I have always wanted to play music myself, but I haven’t got any rhythm or, apparently, any hand-eye coordination. It’s one of the great tragedies of my life, this dearth of talent. Throughout my life, my attempts have had, in fact, the opposite of a calming effect: I became even more anxious at my failings. First it was the violin. Then the guitar. I moved away from stringed instruments to the piano a few years later, but failed at that, too. “You can hear that, right?” my piano teacher asked, pointing at the ticking metronome to my left. I nodded and that night asked my parents for a drum set, which they were smart enough not to purchase. Instead, I joined a very inclusive chorus and then, in a last, desperate attempt, auditioned for my school’s chimes choir. I assumed I could manage wearing white gloves, picking something up and shaking it, then sitting it back down. I was offered the position of “chimes manager,” which, even then, I recognized as a slap in the face.

***

Unlike some creepy or drunk adults, or most teenagers, I do not find concerts to be particularly romantic. Although I go with other people, I feel that rock shows are mostly a private event.
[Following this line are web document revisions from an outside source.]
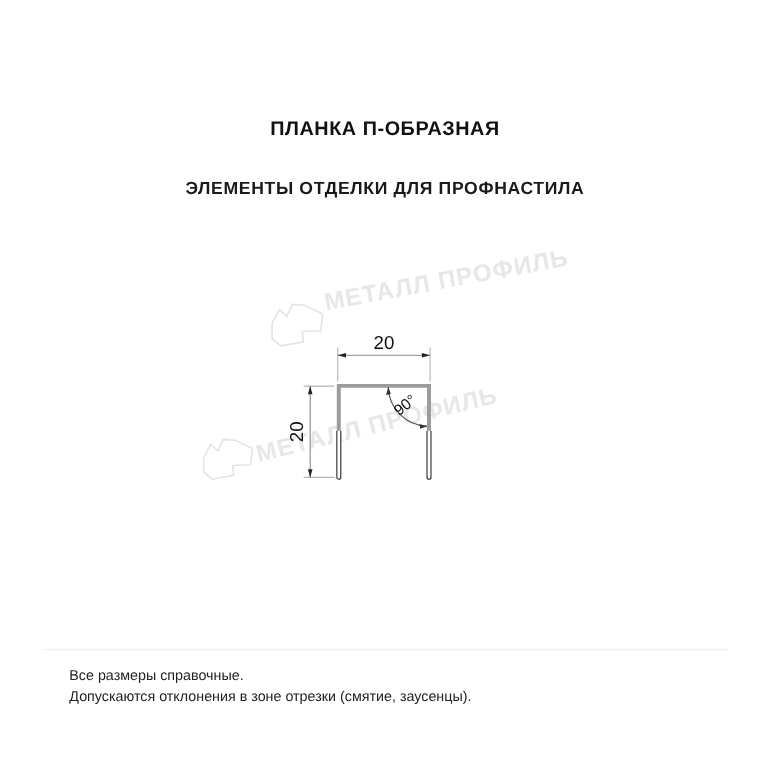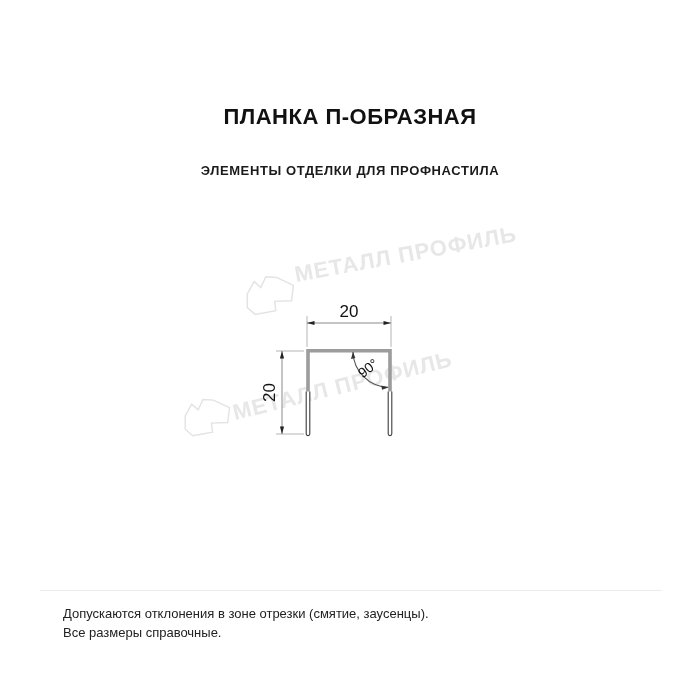--- a/index.html
+++ b/index.html
@@ -14,31 +14,31 @@
   }
   
   .title-block {
     position: absolute;
     left: 0; top: 103px;
     width: 700px;
     text-align: center;
     color: #111;
   }
   .title-line {
-    font-size: 22px;
+    font-size: 18px;
     line-height: 28px;
     font-weight: 700;
     letter-spacing: 0.5px;
   }
   .subtitle {
     position: absolute;
     left: 0; top: 163px;
     width: 700px;
     text-align: center;
-    font-size: 13px;
+    font-size: 16px;
     font-weight: 700;
     letter-spacing: 0.6px;
     color: #1a1a1a;
   }
   
   .wm-text {
     position: absolute;
     font-size: 22px;
     font-weight: 700;
     letter-spacing: 1px;
@@ -127,17 +127,17 @@
     <path d="M 158.2,106.5 L 158.2,148.8 A 1.8,1.8 0 0 0 161.8,148.8 L 161.8,106.5" fill="#ffffff" stroke="#3c3c3c" stroke-width="1.1"></path>
 
     <path d="M 123,67 A 36.3,36.3 0 0 0 158.2,102.3" fill="none" stroke="#555" stroke-width="1.1"></path>
     <polygon points="123,66.8 121,74 125.3,73.1" fill="#333"></polygon>
     <polygon points="158.4,102.4 151.2,100.4 152.1,104.7" fill="#333"></polygon>
     <text class="angle-text" transform="translate(141,87) rotate(-38)" text-anchor="middle">90°</text>
   </svg>
 
   <div class="footer-divider"></div>
   <div class="footer-notes">
+    <div>Все размеры справочные.</div>
     <div>Допускаются отклонения в зоне отрезки (смятие, заусенцы).</div>
-    <div>Все размеры справочные.</div>
   </div>
 
 </div>
 
 </body></html>

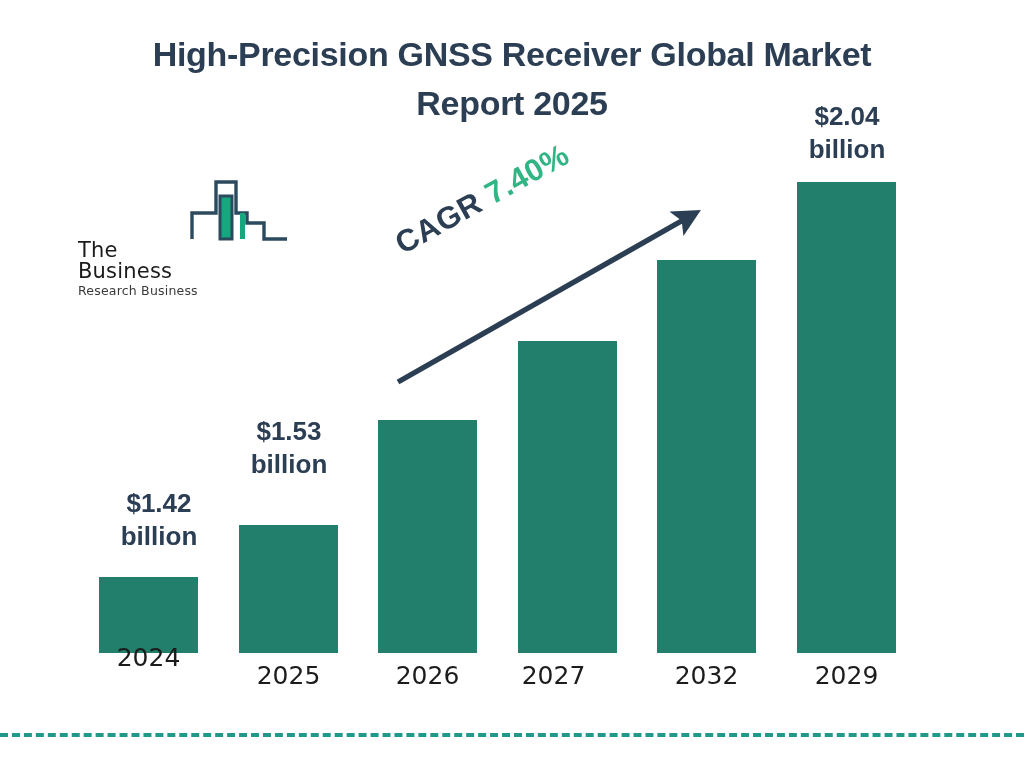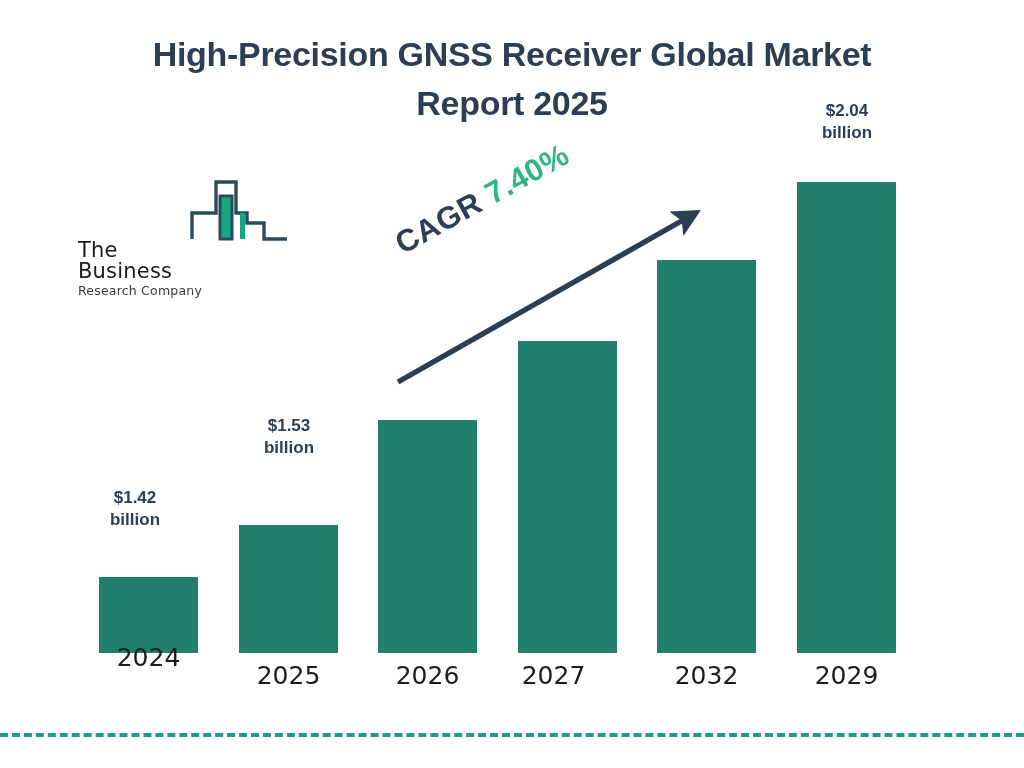--- a/index.html
+++ b/index.html
@@ -80,21 +80,21 @@
     width: 1024px;
     height: 768px;
   }
   .bar {
     position: absolute;
     background: #217f6b;
   }
   .bar-label {
     position: absolute;
     text-align: center;
-    font-size: 17px;
+    font-size: 26px;
     font-weight: bold;
     color: #2c3e53;
     line-height: 1.28;
     white-space: pre-line;
   }
   .tick-label {
     position: absolute;
     text-align: center;
     font-size: 25px;
     color: #1c1c1c;
@@ -131,21 +131,21 @@
 <body>
 
 <div id="canvas">
 
   <div id="chart-title">High-Precision GNSS Receiver Global Market
 Report 2025</div>
 
   <div id="logo">
     <div id="logo-text">
       <div id="logo-text-main">The Business</div>
-      <div id="logo-text-sub">Research Company</div>
+      <div id="logo-text-sub">Research Business</div>
     </div>
     <div id="logo-mark">
       <svg width="98" height="68" viewBox="0 0 98 68" xmlns="http://www.w3.org/2000/svg">
 
         <polyline points="2,63 2,37 26,37 26,6 46,6 46,37 57,37 57,47 74,47 74,63 97,63" fill="none" stroke="#2c4a5e" stroke-width="3.4" stroke-linejoin="miter" stroke-linecap="butt"></polyline>
 
         <rect x="30" y="20" width="12" height="43" fill="#16a77e" stroke="#2c4a5e" stroke-width="3"></rect>
         <rect x="50" y="37" width="5" height="26" fill="#16a77e"></rect>
       </svg>
     </div>
@@ -153,21 +153,21 @@
 
   <div id="plot">
 
     <div class="bar" style="left:99px;  top:577px; width:99px; height:76px;"></div>
     <div class="bar" style="left:239px; top:525px; width:99px; height:128px;"></div>
     <div class="bar" style="left:378px; top:420px; width:99px; height:233px;"></div>
     <div class="bar" style="left:518px; top:341px; width:99px; height:312px;"></div>
     <div class="bar" style="left:657px; top:260px; width:99px; height:393px;"></div>
     <div class="bar" style="left:797px; top:182px; width:99px; height:471px;"></div>
 
-    <div class="bar-label" style="left:60px;  top:487px; width:150px;">$1.42
+    <div class="bar-label" style="left:84px;  top:487px; width:150px;">$1.42
 billion</div>
     <div class="bar-label" style="left:214px; top:415px; width:150px;">$1.53
 billion</div>
     <div class="bar-label" style="left:772px; top:100px; width:150px;">$2.04
 billion</div>
 
     <svg id="cagr-arrow" style="position:absolute; left:0; top:0; width:1024px; height:768px; pointer-events:none;" viewBox="0 0 1024 768" xmlns="http://www.w3.org/2000/svg">
       <defs>
         <marker id="arrowhead" markerWidth="5.2" markerHeight="5.2" refX="3.3" refY="2.6" orient="auto" markerUnits="strokeWidth">
           <path d="M0,0 L5.2,2.6 L0,5.2 L1.1,2.6 Z" fill="#2c3e53"></path>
I do not want to kiss in a huge crowd of people, nor can I be forced to dance. Such was proven during a particularly ugly incident with a boyfriend at a show put on by a swing-revival band in the late 90s. He tried to get me to move alongside of him by bumping my hip with his, unsuccessfully. Then he grabbed my wrists from behind, trying to make me sway and wave in unison as though we were on Sesame Street or in a chorus line. I wiggled my wrists from his grip, turned around, and gave him a very specific look of disgust I had perfected while spending time in public with my parents in my mid-teens. We stuck around to get an autograph and by the time the lead singer was signing my ticket, I knew the relationship was over.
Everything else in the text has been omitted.